**Excerpted records:**
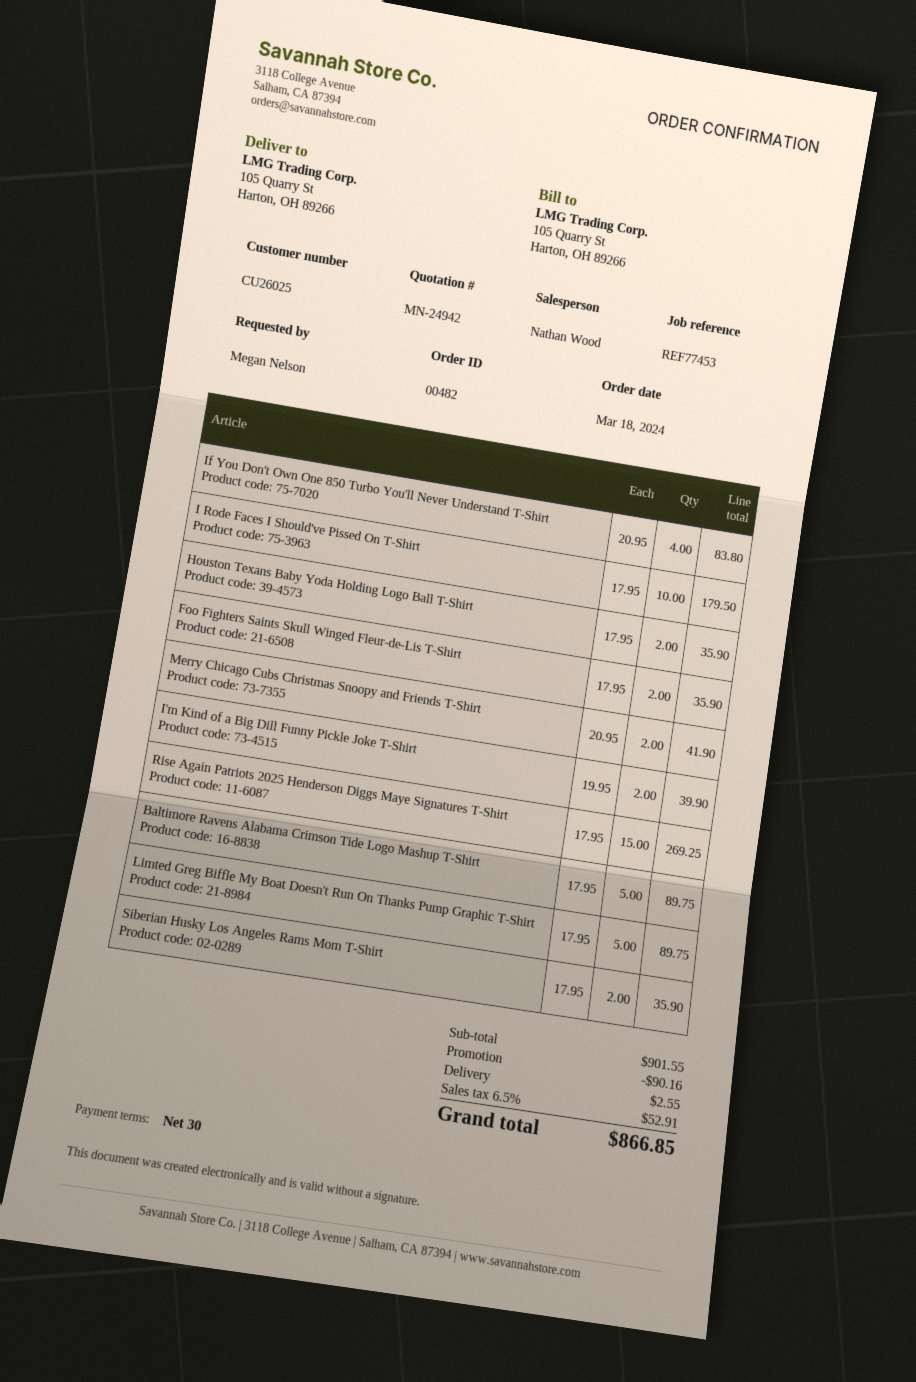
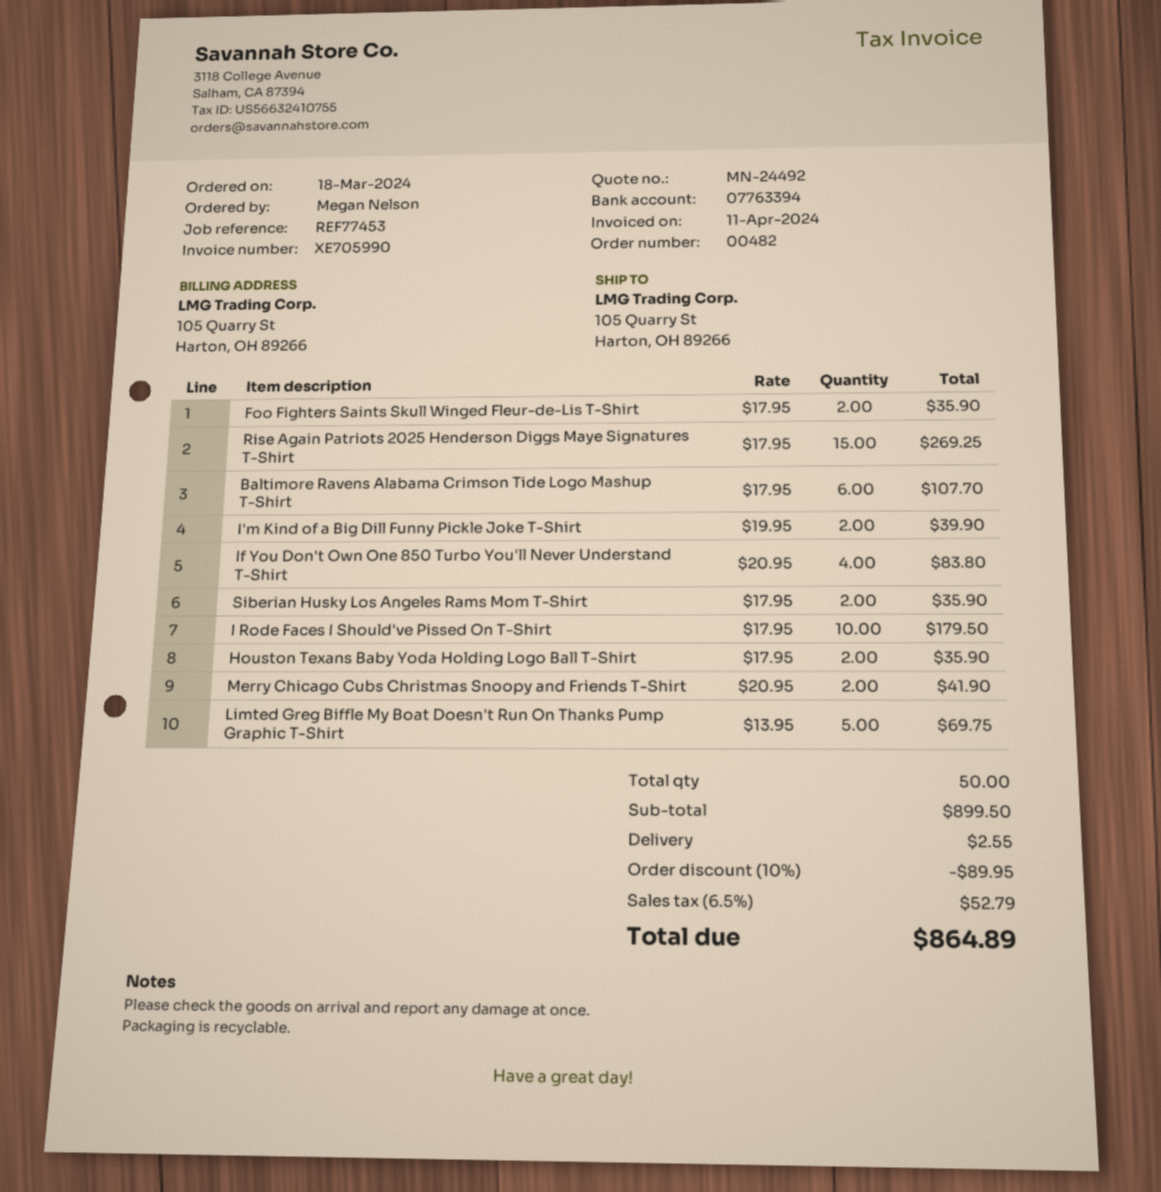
quote number: MN-24942 -> MN-24492
Baltimore Ravens Alabama Crimson Tide Logo Mashup T-Shirt: 5 x 17.95 = 89.75 -> 6 x 17.95 = 107.70
Limted Greg Biffle My Boat Doesn't Run On Thanks Pump Graphic T-Shirt: 5 x 17.95 = 89.75 -> 5 x 13.95 = 69.75
subtotal: 901.55 -> 899.50
discount: 90.16 -> 89.95
tax: 6.5% = 52.91 -> 6.5% = 52.79
total: 866.85 -> 864.89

**Try it:**
Scan the data above; copy every line where "Shirt" appears.

**Your response:**
Baltimore Ravens Alabama Crimson Tide Logo Mashup T-Shirt: 5 x 17.95 = 89.75 -> 6 x 17.95 = 107.70
Limted Greg Biffle My Boat Doesn't Run On Thanks Pump Graphic T-Shirt: 5 x 17.95 = 89.75 -> 5 x 13.95 = 69.75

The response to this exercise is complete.